Hard To Kill: A Jane Smith Thriller
By James Patterson & Mike Lupica
Little, Brown and Company; hardcover, 384 pages; $30.00
In this latest installment, we meet Smith again as she is tasked with mounting an impossible criminal defense.
Smith's client, Rob Jacobson, is unlucky, to say the least. As soon as Johnson is accused of killing a family of three in the Hamptons, he is connected to another family gunned down in another part of Long Island. That also is a triple homicide.
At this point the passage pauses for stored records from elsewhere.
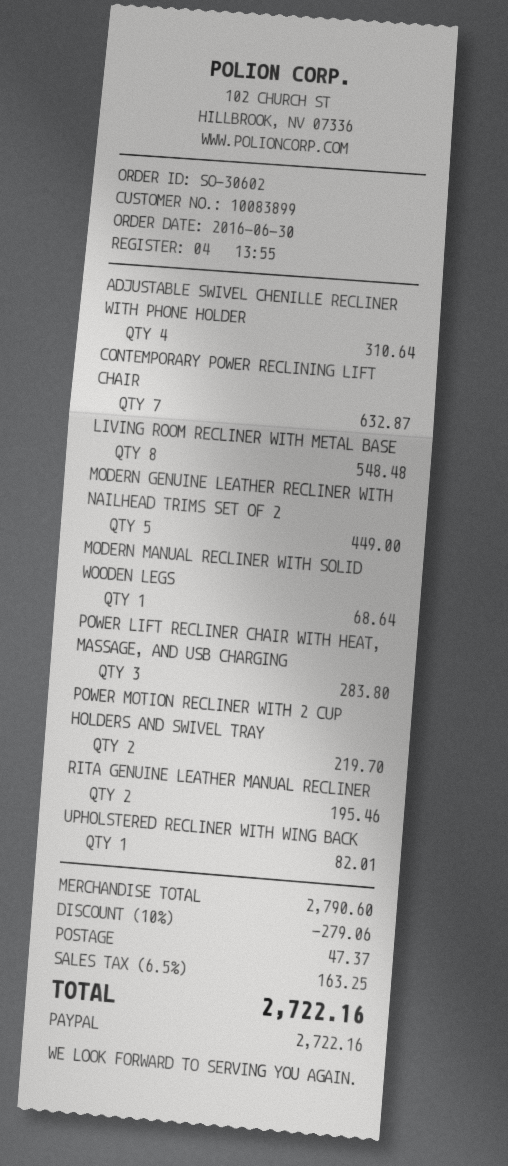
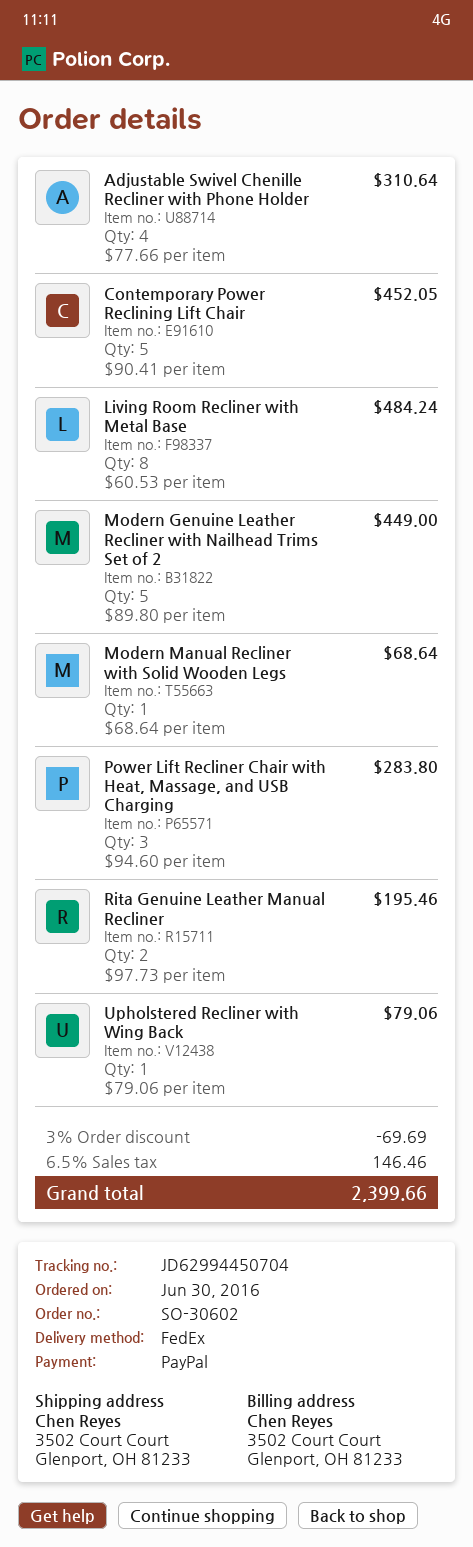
CONTEMPORARY POWER RECLINING LIFT CHAIR: 7 for 632.87 -> 5 for 452.05
LIVING ROOM RECLINER WITH METAL BASE: 8 for 548.48 -> 8 for 484.24
POWER MOTION RECLINER WITH 2 CUP HOLDERS AND SWIVEL TRAY: 2 for 219.70 -> none
UPHOLSTERED RECLINER WITH WING BACK: 1 for 82.01 -> 1 for 79.06
discount: 10% = 279.06 -> 3% = 69.69
shipping: 47.37 -> none
tax: 6.5% = 163.25 -> 6.5% = 146.46
total: 2722.16 -> 2399.66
Patterson and Lupica write in this excerpt: "Jimmy Cunniff calls to tell me to get dressed, we're taking a ride.
'Am I allowed to ask where we're going?'
'To check in on an old friend.'
'Am I allowed to ask which one?'
He tells me. And I tell him I'll be ready when he gets to my house.
Now we're standing at the top of steps leading up and into a courthouse, a new one for us, the Nassau County Courthouse in Mineola.
Rob Jacobson, my former client, one I recently got acquitted of a triple homicide in Suffolk County, is about to turn himself in one county over. On another triple homicide. Like Jimmy always says: You can't make this shit up.
'Apparently, he's gonna tour,' Jimmy says. 'Like the Ice Capades. 'Ice Capades ended years ago.'
'I was making a larger point,' he says. 'You often are.'
Jimmy is an investigator, wing man, best friend, former hot-ticket NYPD detective. His divorce from the cops wasn't pretty. But then neither were my divorces from husbands one and two.
'Here he comes,' I say.
'It's a perp walk,' Jimmy says. 'Not a red carpet.'
With plenty of time to spare, it got out, the way everything gets out in the modern world, that Jacobson and his new lawyer, Howie 'the Horse' Friedlander, were going to do it this way, here at the courthouse. Jacobson's renting a house not far from mine in Amagansett, between East Hampton and Montauk. Having him led out of a residence in handcuffs was not the optic Howie or Rob wanted, as if any good optics could come from a moment like this."